Here is a spreadsheet of the 2010 post-election state legislature lineup by party:

http://members.cox.net/rbt48/weather/Presidential_Elections/2010_State_Legislatures_post_election.pdf

Comments and corrections gladly welcomed.

77 Republicans, 73 Democrats and 1 Independent were elected to the Maine House of Representatives this year, but one Democrat (soon to be second-term Rep. Michael J. Willette of Presque Isle in House District 5 who is already counted and listed as a Republican here (his son Alexander (R-Mapleton), who was elected to the House in a neighboring district, apparently convinced him to switch parties)) announced he was switching parties a little over a week after his reelection (he got to vote for the Republican nominee for Speaker even though he couldn't have had his 15 day elligibilty period to vote in a Republican primary or municipal caucus, etc. finished by then), so, counting that switch, your table is correct for Maine (there were one Senate and three House recounts (all Republican requests that could only have increased their majority) but the leading Democrats hung on in all of those).

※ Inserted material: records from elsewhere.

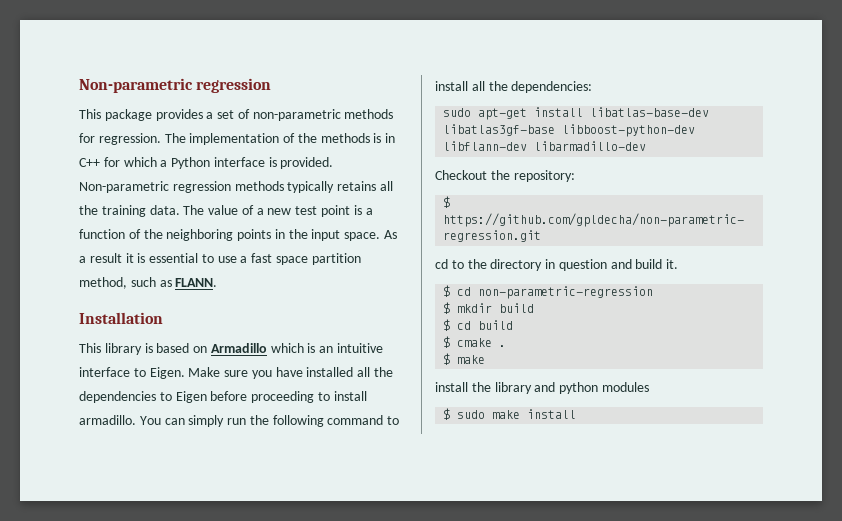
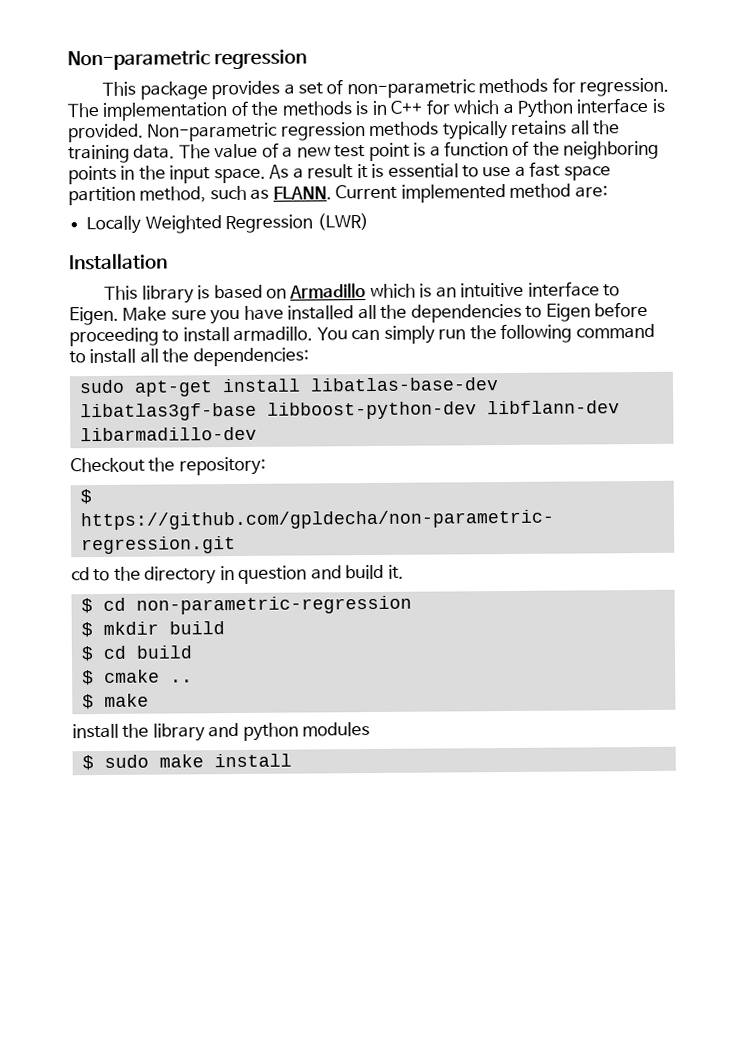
+ Current implemented method are:
+ Locally Weighted Regression (LWR)
- $ cmake .
+ $ cmake ..

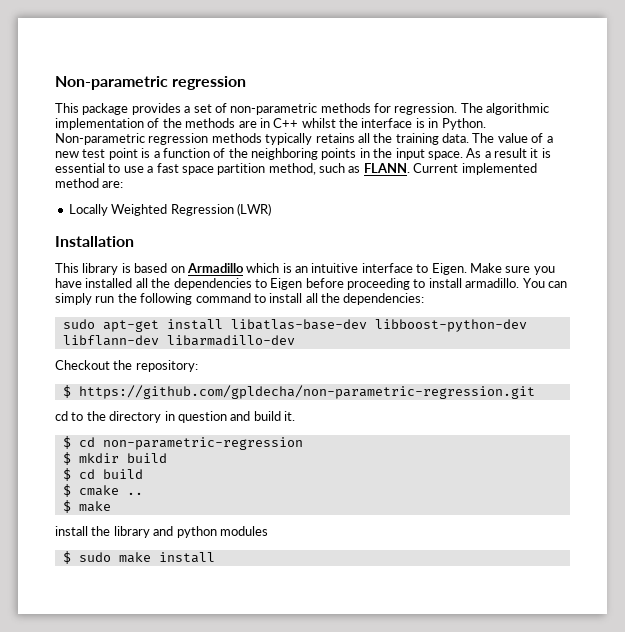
- The implementation of the methods is in C++ for which a Python interface is provided.
+ The algorithmic implementation of the methods are in C++ whilst the interface is in Python.
- sudo apt-get install libatlas-base-dev libatlas3gf-base libboost-python-dev libflann-dev libarmadillo-dev
+ sudo apt-get install libatlas-base-dev libboost-python-dev libflann-dev libarmadillo-dev

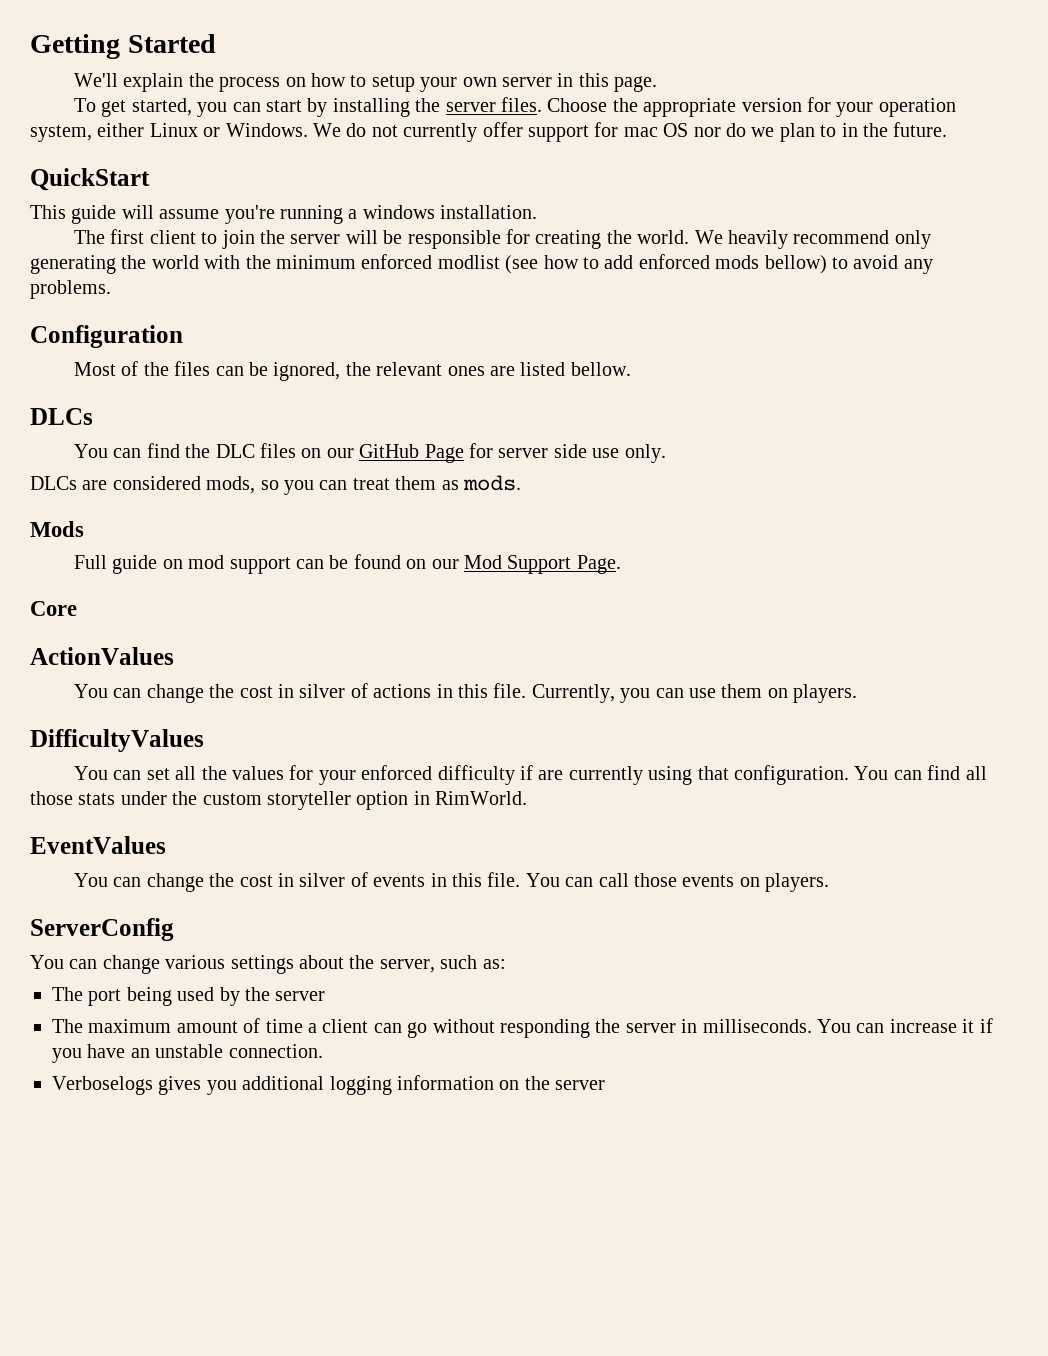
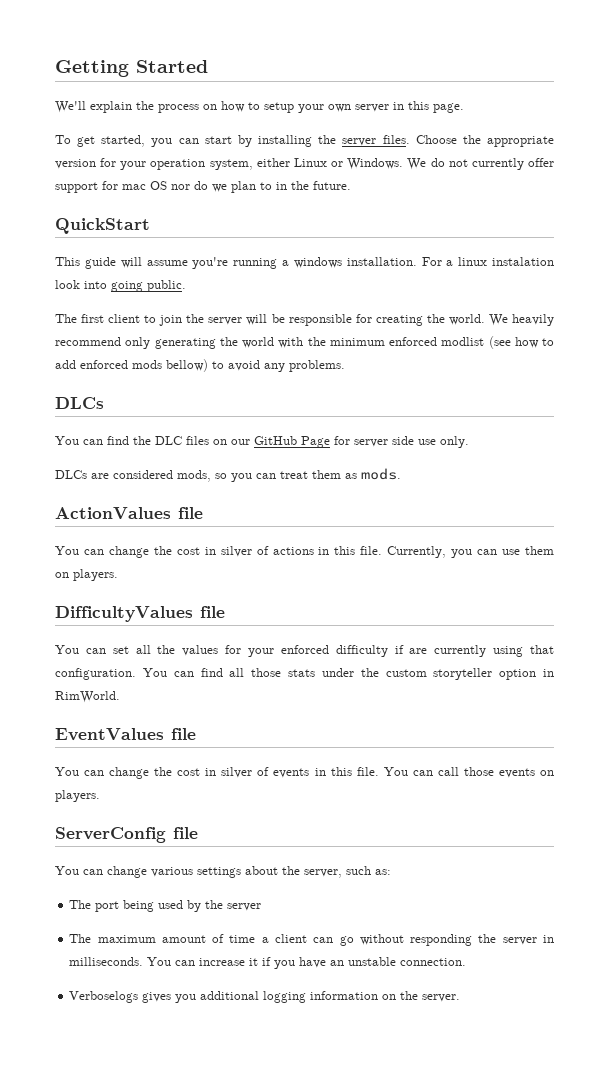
+ For a linux instalation look into going public.
- Configuration
- Most of the files can be ignored, the relevant ones are listed bellow.
- Mods
- Full guide on mod support can be found on our Mod Support Page.
- Core
- ActionValues
+ ActionValues file
- DifficultyValues
+ DifficultyValues file
- EventValues
+ EventValues file
- ServerConfig
+ ServerConfig file
- Verboselogs gives you additional logging information on the server
+ Verboselogs gives you additional logging information on the server.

Why's the 0 for Independents and Others in the South Dakota Senate in boldface though?  At first I thought it was to represent a Republican Lt. Governor (does South Dakota even have one?), but then I saw that the Republicans have (or will have at least) an overwhelming (30 to 5!) majority in that chamber.

I didn't realize that Alex's father was a Democratic rep. Wow, learn something everyday.